Nicola Sturgeon coronavirus briefing: What time is the First Minister’s update? How can I watch?
Nicola Sturgeon is set to give an update on the latest coronavirus figures for Scotland today (Thursday, January 7).
Community Covid-19 vaccinations begin at GP practice
Community coronavirus vaccinations have begun at a GP practice near Edinburgh.
Pentland Medical Centre in Currie is among the first practices to start vaccinating the over-80s with the Oxford University and AstraZeneca jab with a wider roll-out starting from Monday January 11.
Practice manager Pauline Hutton said it has just under 14,000 patients and had received 100 doses.
She told BBC Good Morning Scotland: “We’re only getting the Covid vaccine in 100 per week hopefully so have 100 vaccines today.
“We have about 800 over 80-year-olds.
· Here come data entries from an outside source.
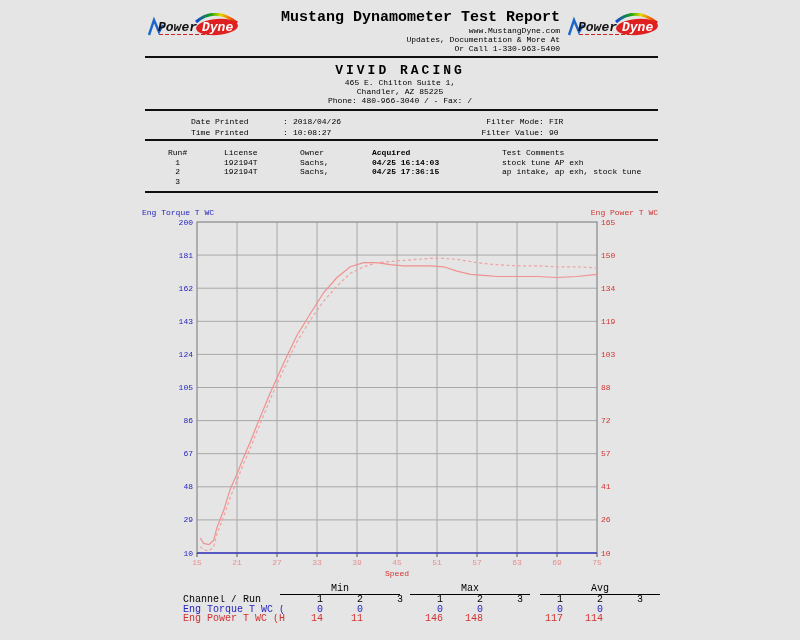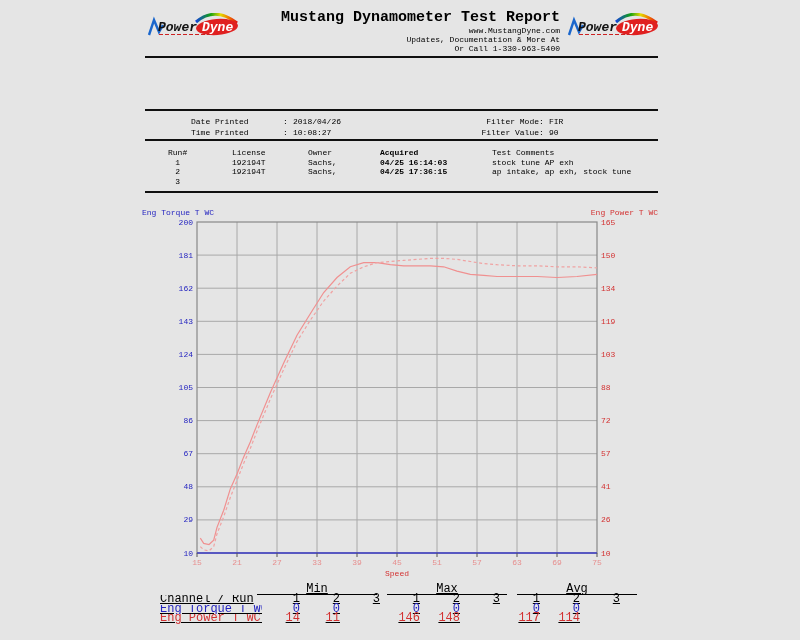--- a/index.html
+++ b/index.html
@@ -94,6 +94,12 @@
 
   <div class="rule" id="rule1"></div>
 
+  <div class="company">
+    <div class="company-name">VIVID RACING</div>
+    <div class="company-line">465 E. Chilton Suite 1,</div>
+    <div class="company-line">Chandler, AZ  85225</div>
+    <div class="company-line">Phone: 480-966-3040 /  - Fax:  /</div>
+  </div>
 
   <div class="rule" id="rule2"></div>
 

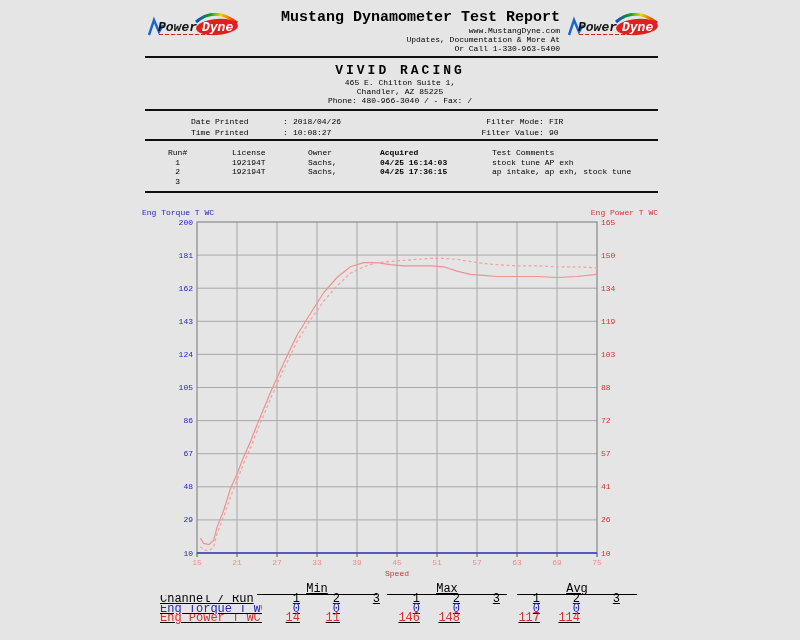--- a/index.html
+++ b/index.html
@@ -33,7 +33,7 @@
   .run-row{display:flex;white-space:nowrap;gap:24px;}
   .rc0{width:20px;}
   .run-row.num .rc0{text-align:right;padding-right:8px;box-sizing:border-box;width:20px;}
-  .rc1{width:52px;margin-left:20px;}
+  .rc1{width:52px;margin-left:12px;}
   .rc2{width:48px;}
   .rc3{width:88px;font-weight:bold;}
   .rc4{flex:1;}

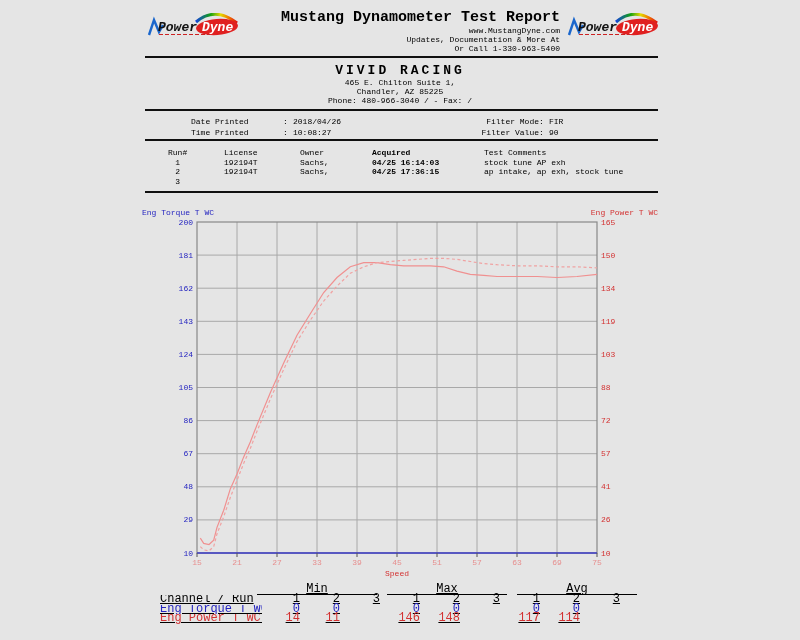--- a/index.html
+++ b/index.html
@@ -36,7 +36,7 @@
   .rc1{width:52px;margin-left:12px;}
   .rc2{width:48px;}
   .rc3{width:88px;font-weight:bold;}
-  .rc4{flex:1;}
+  .rc4{flex:1;margin-left:18px;}
 
   
   #dyno-chart{position:absolute;left:140px;top:206px;}

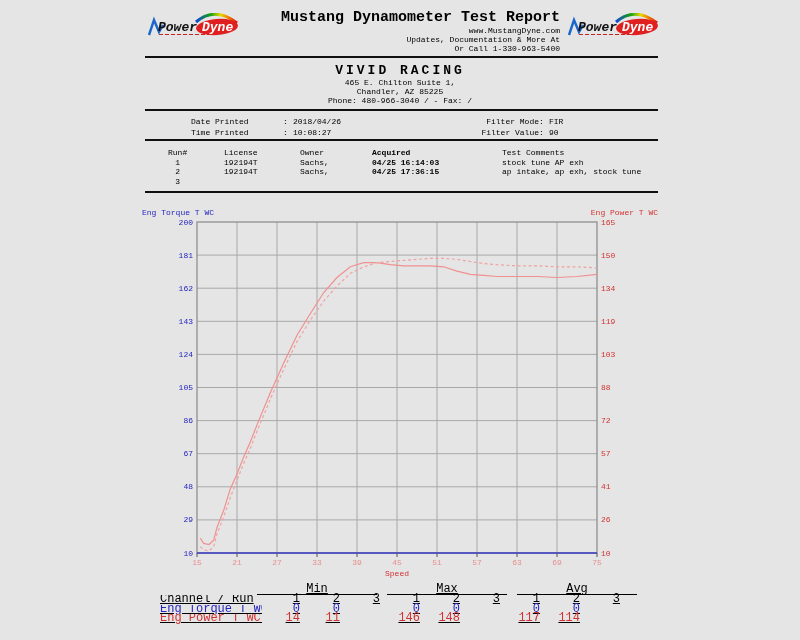--- a/index.html
+++ b/index.html
@@ -43,7 +43,7 @@
   #dyno-chart text{font-family:"Liberation Mono",monospace;font-size:8px;}
 
   
-  .summary{position:absolute;top:584px;left:132px;width:530px;font-size:12px;text-decoration:underline;}
+  .summary{position:absolute;top:584px;left:155px;width:530px;font-size:10px;}
   .sgroups{display:flex;height:11px;line-height:10px;}
   .sgspacer{width:120px;}
   .sgroup{width:120px;margin:0 5px;text-align:center;border-bottom:1px solid #000;}

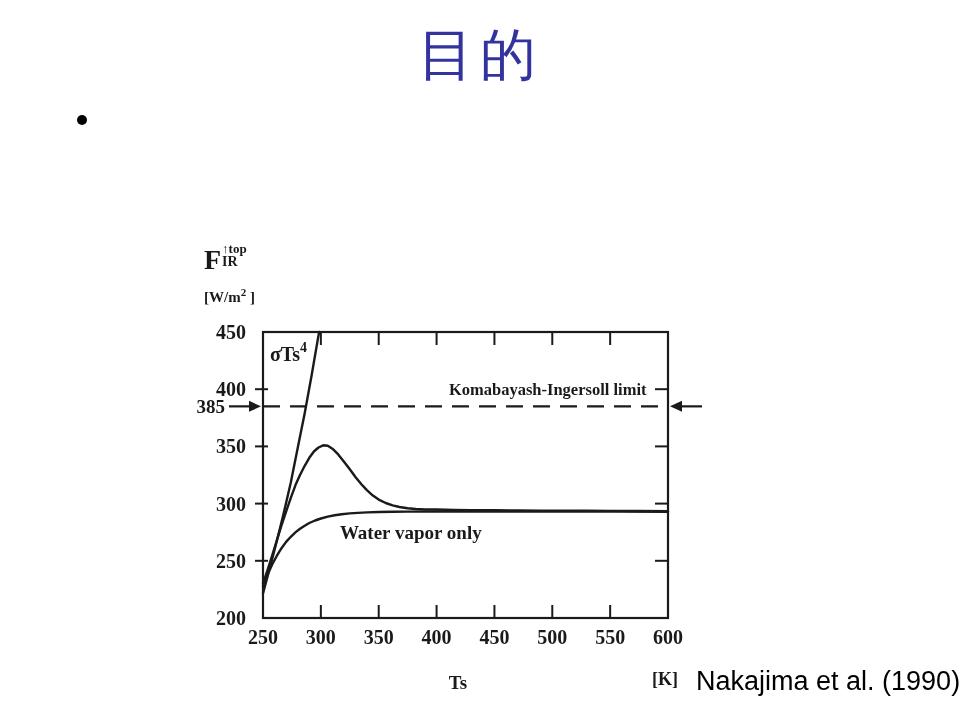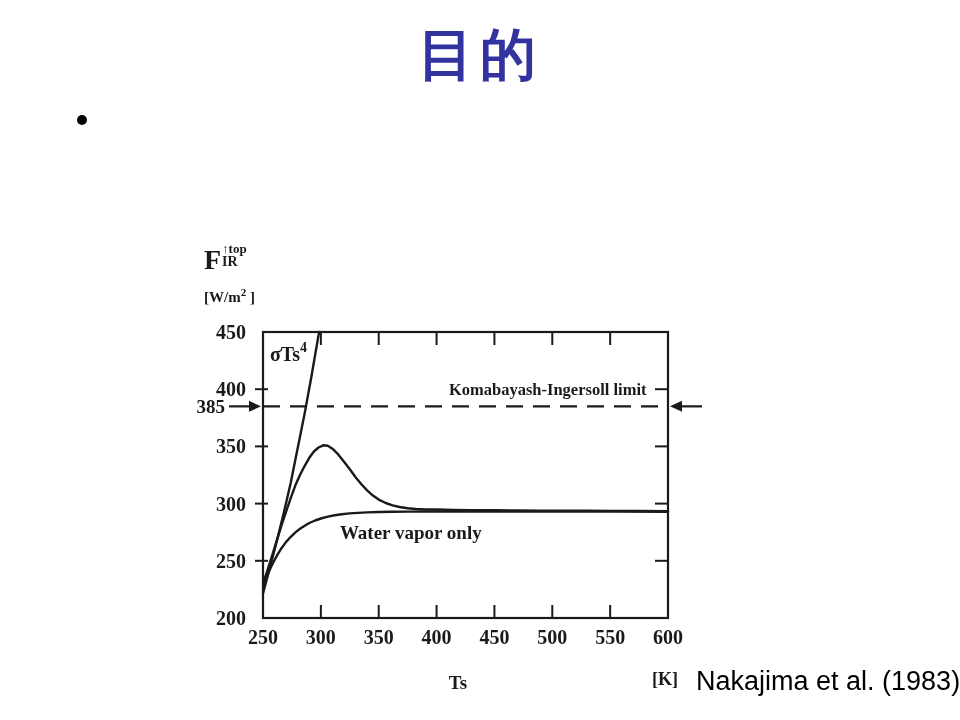--- a/index.html
+++ b/index.html
@@ -9,7 +9,7 @@
   }
   .title{
     position:absolute;top:18px;left:0;width:100%;margin:0;
-    text-align:center;font-size:56px;font-weight:700;letter-spacing:6px;
+    text-align:center;font-size:56px;font-weight:400;letter-spacing:6px;
     color:#3333A0;
   }
   .bullets{

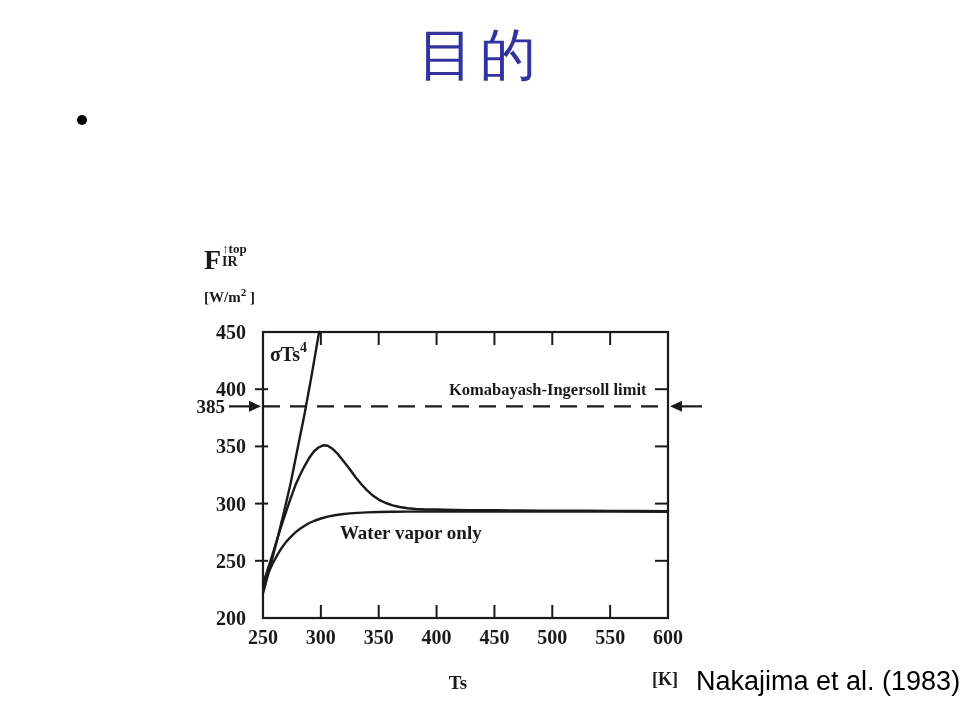--- a/index.html
+++ b/index.html
@@ -121,7 +121,7 @@
       </svg>
   </div>
 
-  <div class="caption">Nakajima et al. (1983)</div>
+  <div class="caption">Nakajima et al. (1990)</div>
 
 </div>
General practice are only vaccinating 80 and over so we’ve decided to prioritise our age group.
“This morning we have booked in our clinic 80, 90 years and over patients.”
Nicola Sturgeon: NHS in Scotland is ‘under severe pressure’ but is coping so far
Nicola Sturgeon said that the NHS in Scotland is “under severe pressure” but is coping so far.
Scotland is under lockdown restrictions for the rest of January, with a legal requirement to stay at home and schools closed to most pupils until February.
The First Minister said she hopes the restrictions will bring case numbers down but is considering whether further measures are necessary.
She said: “I hope the restrictions if people abide by them and people have been fantastic at abiding by restrictions all along and that’s not easy, if people abide by them I hope and believe we can see the case rise stem and hopefully cases start to decline but I’m not complacent about that yet, we are monitoring traffic numbers for example to see the extent to which this lockdown is keeping people at home.
“There is a question in my mind about whether we need to go a bit further in restricting non-essential business activities to cut even further the reasons that people have for being outside of their own home and that’s something I will be looking at with my advisers over the next few days.”
‘Robust evidence’ needed for vaccine dosing delay, says WHO expert
Global health leaders have called for “robust evidence” to be provided for any widening of the gap between coronavirus vaccine doses.
The World Health Organisation (WHO) has said the second dose of the Pfizer/BioNTech jab should only be delayed for up to six weeks.
But experts in the UK said that the second jab can be delayed for up to 12 weeks in a bid to get more people vaccinated sooner.
Dr Siddhartha Sankar Datta, regional advisor on vaccine-preventable diseases and immunisation with WHO in Europe, said countries lengthening the time between doses should make “robust evidence” available to support their decisions.
He told a press briefing on Thursday: “At this point of time there are no specific data that has been shared by the vaccine manufacturers on the long-term safety of a vaccine after a single dose.”